Monique Champagne, Bioniche Life Sciences VP, Clinical Research and Graeme McRae, the company's CEO accept an Accolades 2011 Award of Excellence for High Technology and Innovation from The West Island of Montreal Chamber of Commerce on May 26, 2011.
Monique Champagne, Bioniche Life Sciences VP, Clinical Research and Graeme McRae, the company's CEO accept an Accolades 2011 Award of Excellence for High Technology and Innovation from The West Island of Montreal Chamber of Commerce on May 26, 2011.

A cursory glance at a three-year chart of Belleville’s Bioniche Life Sciences (TSX:BNC) illustrates the promise and subsequent disappointment of the company’s plans to expand beyond its core business. A closer look reveals a minor resurgence is underway, as the company has focused on the bottom line during the transition.

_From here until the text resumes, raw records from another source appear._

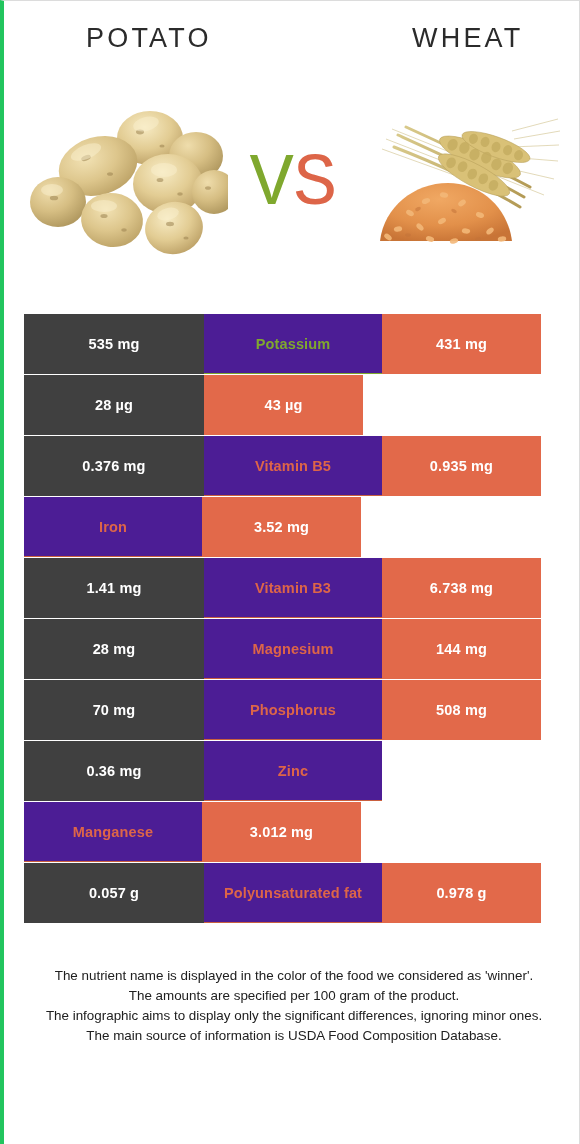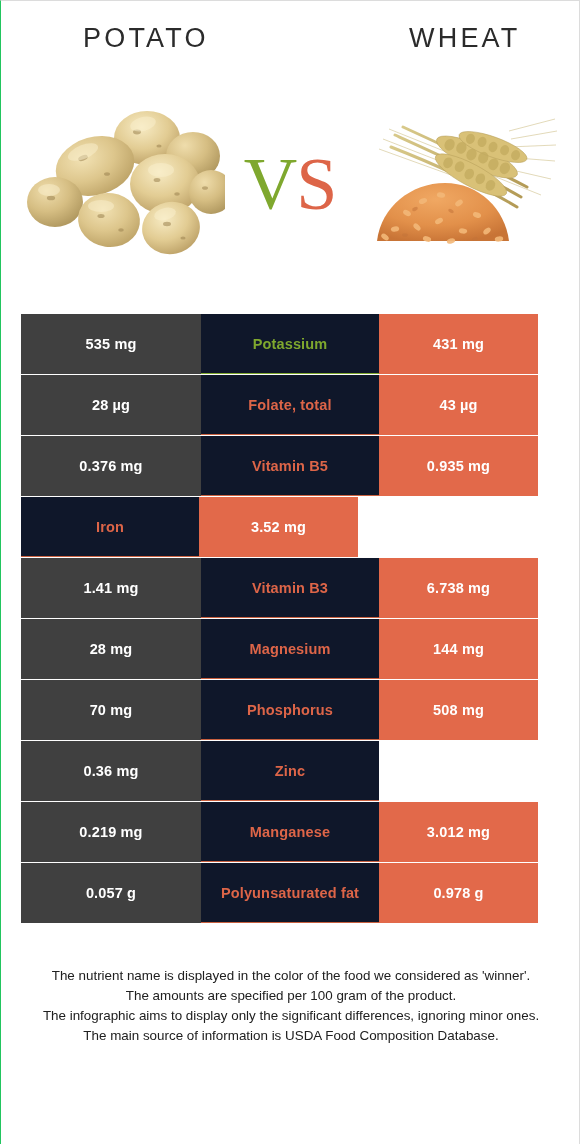--- a/index.html
+++ b/index.html
@@ -10,21 +10,21 @@
     height: 1144px;
     background: #ffffff;
     font-family: "Liberation Sans", sans-serif;
   }
 
   #page {
     position: relative;
     width: 580px;
     height: 1144px;
     background: #fff;
-    border-left: 1px solid #22c55e;
+    border-left: 4px solid #22c55e;
     border-right: 1px solid #dcdcdc;
     border-top: 1px solid #dcdcdc;
     overflow: hidden;
   }
 
   
   .hero {
     position: relative;
     height: 292px;
     width: 580px;
@@ -57,21 +57,21 @@
     left: 224px;
     top: 128px;
     width: 130px;
     height: 110px;
     display: flex;
     align-items: center;
     justify-content: center;
     pointer-events: none;
   }
   .vs-text {
-    font-family: Liberation Serif, serif;
+    font-family: Liberation Mono, monospace;
     font-size: 74px;
     font-weight: 300;
     line-height: 1;
     letter-spacing: -1px;
     -webkit-font-smoothing: antialiased;
   }
   .vs-v { color: #7FA82E; }
   .vs-s { color: #DD6548; }
 
   
@@ -102,21 +102,21 @@
   }
 
   .cell-left {
     width: 180px;
     background: #404040;
     color: #ffffff;
   }
 
   .cell-mid {
     width: 178px;
-    background: #0f172a;
+    background: #4c1d95;
     color: #7FA82E;
     border-top: 1px solid transparent;
     border-bottom: 1px solid transparent;
   }
   .cell-mid.win-potato { color: #7FA82E; }
   .cell-mid.win-wheat  { color: #DD6548; }
 
   
   .nrow.sep-potato .cell-mid { border-bottom-color: #7FA82E; }
   .nrow.sep-wheat  .cell-mid { border-bottom-color: #C9603F; }
@@ -310,21 +310,20 @@
   </div>
 
   <div class="nutrient-table" id="nutrient-table">
       <div class="nrow sep-potato">
         <div class="cell cell-left">535 mg</div>
         <div class="cell cell-mid win-potato">Potassium</div>
         <div class="cell cell-right">431 mg</div>
       </div>
       <div class="nrow sep-wheat">
         <div class="cell cell-left">28 µg</div>
-        <div class="cell cell-mid win-wheat">Folate, total</div>
         <div class="cell cell-right">43 µg</div>
       </div>
       <div class="nrow sep-wheat">
         <div class="cell cell-left">0.376 mg</div>
         <div class="cell cell-mid win-wheat">Vitamin B5</div>
         <div class="cell cell-right">0.935 mg</div>
       </div>
       <div class="nrow sep-wheat">
         <div class="cell cell-mid win-wheat">Iron</div>
         <div class="cell cell-right">3.52 mg</div>
@@ -342,21 +341,20 @@
       <div class="nrow sep-wheat">
         <div class="cell cell-left">70 mg</div>
         <div class="cell cell-mid win-wheat">Phosphorus</div>
         <div class="cell cell-right">508 mg</div>
       </div>
       <div class="nrow sep-wheat">
         <div class="cell cell-left">0.36 mg</div>
         <div class="cell cell-mid win-wheat">Zinc</div>
       </div>
       <div class="nrow sep-wheat">
-        <div class="cell cell-left">0.219 mg</div>
         <div class="cell cell-mid win-wheat">Manganese</div>
         <div class="cell cell-right">3.012 mg</div>
       </div>
       <div class="nrow sep-wheat">
         <div class="cell cell-left">0.057 g</div>
         <div class="cell cell-mid win-wheat">Polyunsaturated fat</div>
         <div class="cell cell-right">0.978 g</div>
       </div>
     </div>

For years, Bioniche was better known to your veterinarian than your doctor. The company, which formed in 1979 to develop veterinary bio pharmaceutical products, received worldwide attention three years ago when it was granted a Canadian license for Econiche, the world’s first cattle vaccine against E.coli.

Sales of Bioniche veterinary products such as FOLLTROPIN-V, used to induce ovulation in cows, and SETTLE®, a therapy used to treat inflammation or irritation of the lining of the bovine uterus, helped establish the company as a public entity that grew from $27 million in revenue in 2007 to more than $45 million in fiscal 2010. Fiscal 2011, however, was a disappointment for the company and its shareholders, as Bioniche’s animal health product sales slipped and the company’s foray into human health products did not replace that lost revenue.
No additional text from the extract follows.